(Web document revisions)
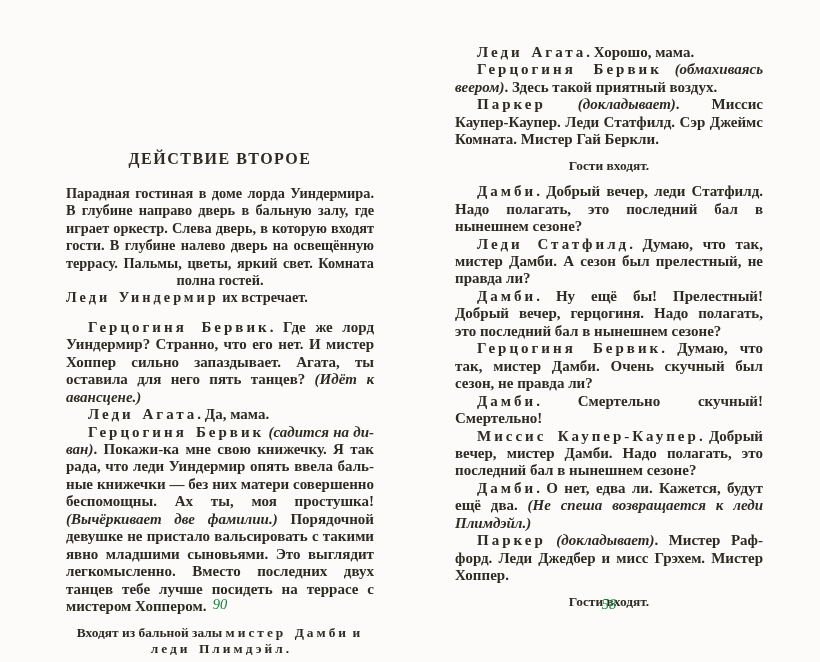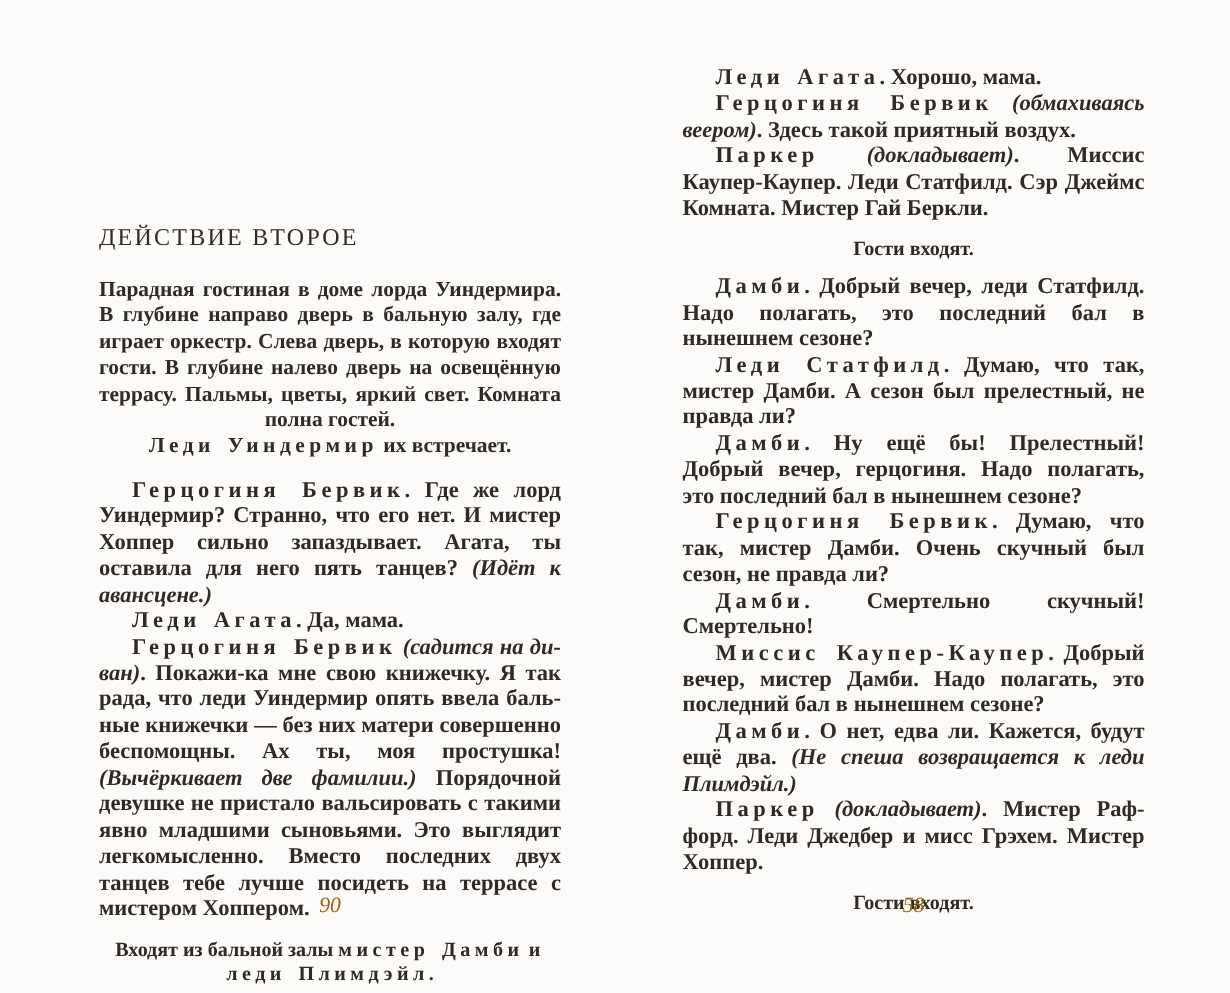--- a/index.html
+++ b/index.html
@@ -20,36 +20,37 @@
     position: absolute;
     width: 308px;
   }
   .page-left  { left: 66px;  top: 150px; }
   .page-right { left: 455px; top: 44px;  }
 
   .blk { margin: 0; font-weight: bold; }
 
   .heading {
     font-size: 16px;
-    font-weight: normal;
+    font-weight: bold;
+    text-align: center;
     letter-spacing: 1.5px;
     margin: 0 0 17px 0;
   }
   .scene {
     font-size: 14.3px;
     line-height: 17.4px;
     text-align: justify;
     text-align-last: center;
     -moz-text-align-last: center;
     hyphens: manual;
   }
   .scene-center {
     font-size: 14.3px;
     line-height: 17.4px;
-    text-align: center;
+    text-align: left;
     margin: 0 0 12px 0;
   }
   .dialogue {
     font-size: 15px;
     line-height: 17.45px;
     text-align: justify;
     text-indent: 22px;
     hyphens: manual;
   }
   .note {
@@ -61,21 +62,21 @@
   .s-sp { letter-spacing: 3px; word-spacing: 2px; }
   .s-i  { font-style: italic; }
 
   .pagenum {
     position: absolute;
     top: 596px;
     width: 308px;
     text-align: center;
     font-style: italic;
     font-size: 14.5px;
-    color: #a16207;
+    color: #15803d;
   }
   .pagenum-left  { left: 66px; }
   .pagenum-right { left: 455px; }
 </style>
 </head>
 <body>
 
 <div class="book">
   <div class="page page-left">
       <h2 class="blk heading"><span class="s-n">ДЕЙСТВИЕ ВТОРОЕ</span></h2>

- _What is expected_:
A complete answer gives every line of the records holding "class".

- _Task output_:
 <div class="book">
   <div class="page page-left">
       <h2 class="blk heading"><span class="s-n">ДЕЙСТВИЕ ВТОРОЕ</span></h2>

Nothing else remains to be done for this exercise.